● **WHAT IS EXPECTED**: Your answer should consist of the lines in the data below that contain "span".

--- SOURCE MATERIAL Enclosed Below ---

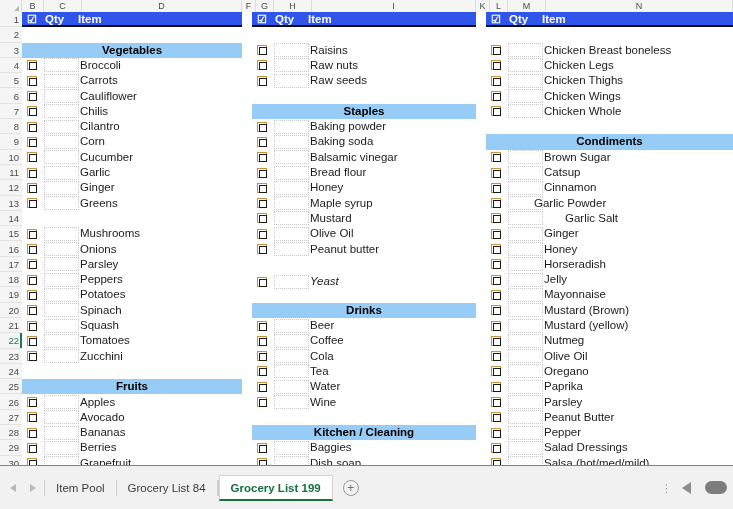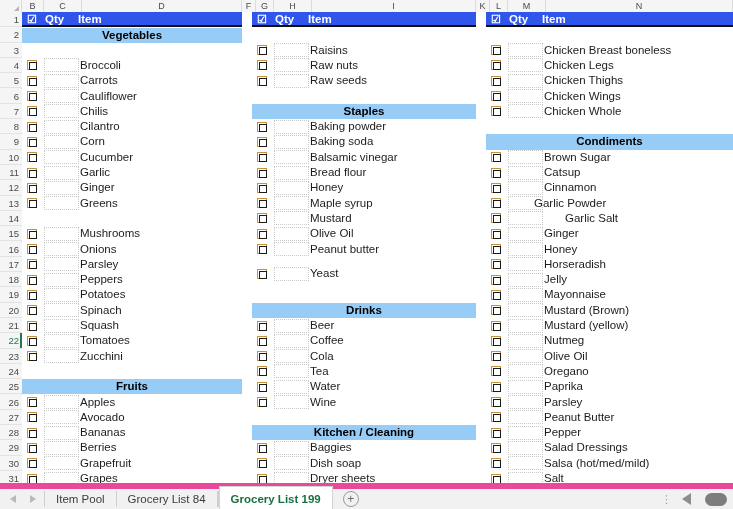--- a/index.html
+++ b/index.html
@@ -208,7 +208,7 @@
             <span class="hitem">Item</span>
           </div>
           <div class="row" style="top: 15.3px;"></div>
-          <div class="row sect" style="top: 16px; width: 220px;">
+          <div class="row sect" style="top: 31px; width: 220px;">
             <span>Vegetables</span>
           </div>
           <div class="row" style="top: 45.9px;">

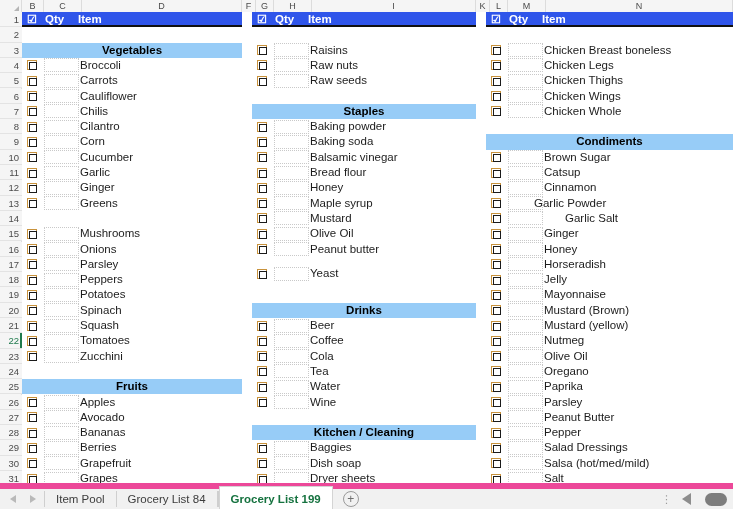--- a/index.html
+++ b/index.html
@@ -486,7 +486,7 @@
             <div class="qtycell" style="left: 22px; width: 35px;"></div>
             <div class="itemtxt" style="left: 58px;">Peanut butter</div>
           </div>
-          <div class="row" style="top: 254px;">
+          <div class="row" style="top: 262px; font-style: italic;">
             <div class="chkcell" style="left: 5px;">
               <div class="chkbox"></div>
             </div>

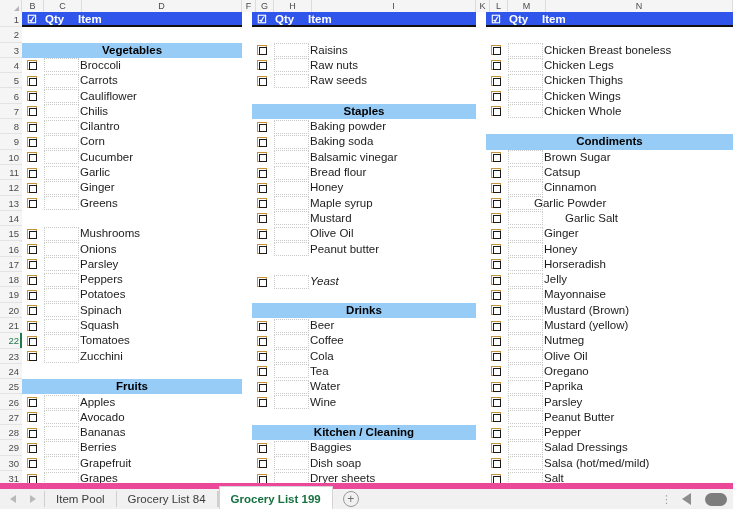--- a/index.html
+++ b/index.html
@@ -109,8 +109,8 @@
 
   
   .tabbar {
-    position:absolute; left:0; bottom:0; width:733px; height:26px;
-    background:#f1f1f1; border-top:6px solid #ec4899;
+    position:absolute; left:0; bottom:0; width:733px; height:44px;
+    background:#f1f1f1; border-top:1px solid #ec4899;
     display:flex; align-items:center;
   }
   .navarrows { display:flex; align-items:center; padding:0 8px 0 10px; gap:14px; }

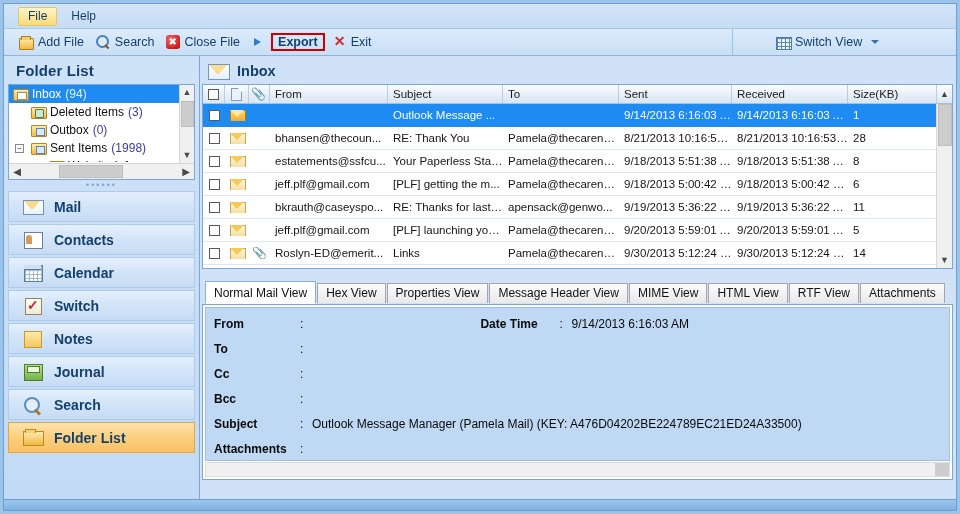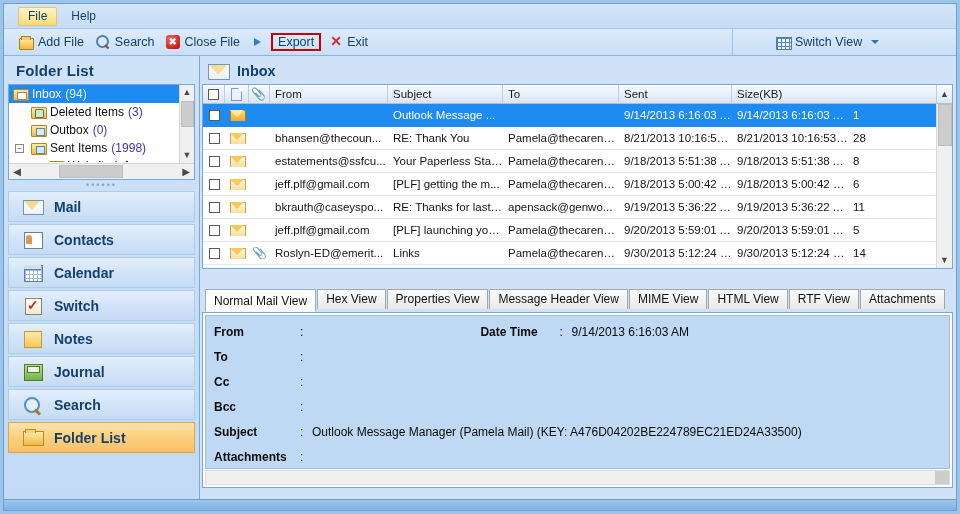--- a/index.html
+++ b/index.html
@@ -71,6 +71,7 @@
     border: 2px solid #cc0000;
     padding: 0 5px;
     margin: 0 2px;
+    font-weight: bold;
   }
   .tb-sep-right {
     position: absolute;

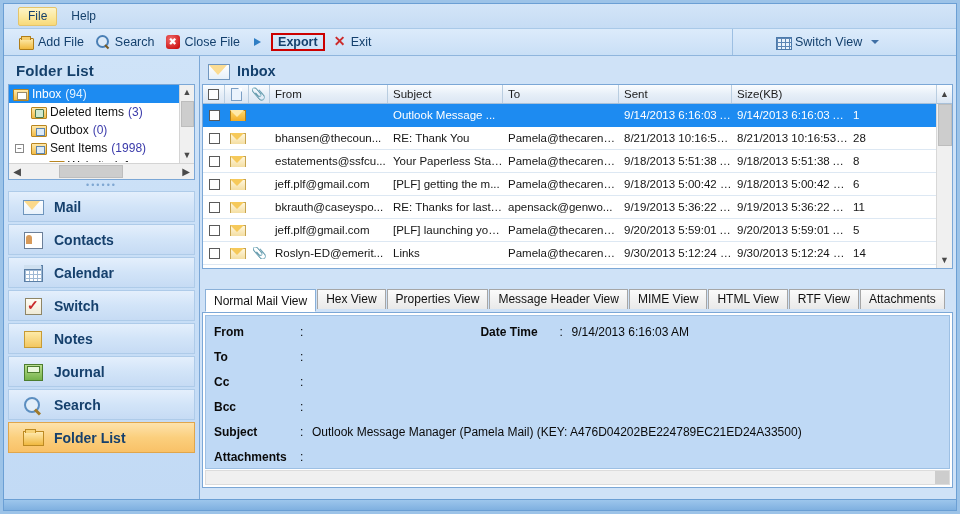--- a/index.html
+++ b/index.html
@@ -616,6 +616,7 @@
           <div class="gh-cell gh-subj">Subject</div>
           <div class="gh-cell gh-to">To</div>
           <div class="gh-cell gh-sent">Sent</div>
+          <div class="gh-cell gh-recv">Received</div>
           <div class="gh-cell gh-size">Size(KB)</div>
         </div>
         <div class="gh-scrollcorner">▲</div>

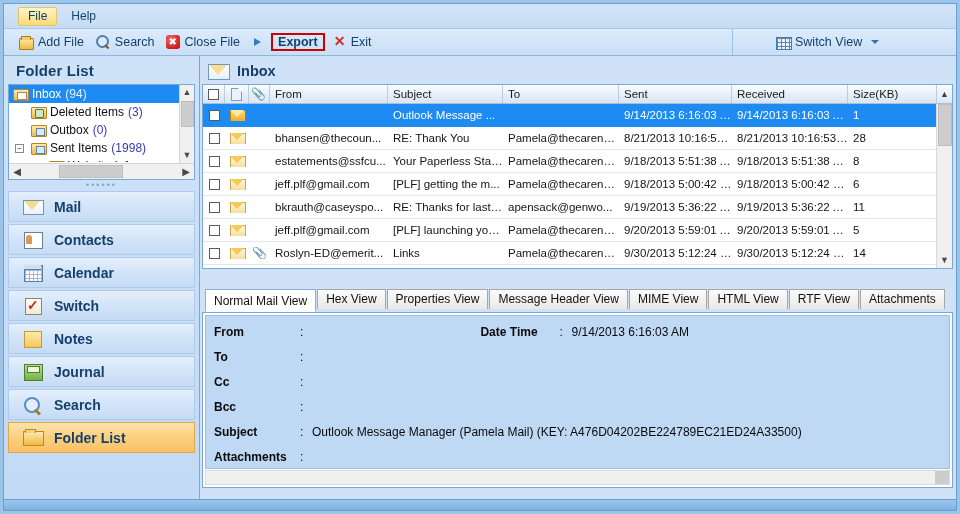--- a/index.html
+++ b/index.html
@@ -411,8 +411,8 @@
 
   
   .tabstrip {
-    display: flex; align-items: flex-start;
-    height: 23px; margin-top: 20px; padding-left: 3px;
+    display: flex; align-items: center;
+    height: 23px; margin-top: 12px; padding-left: 3px;
     flex: 0 0 auto;
   }
   .tab {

--- End of Enclosed SOURCE MATERIAL ---

● **EXERCISE OUTPUT**:
             <span class="hitem">Item</span>
             <span>Vegetables</span>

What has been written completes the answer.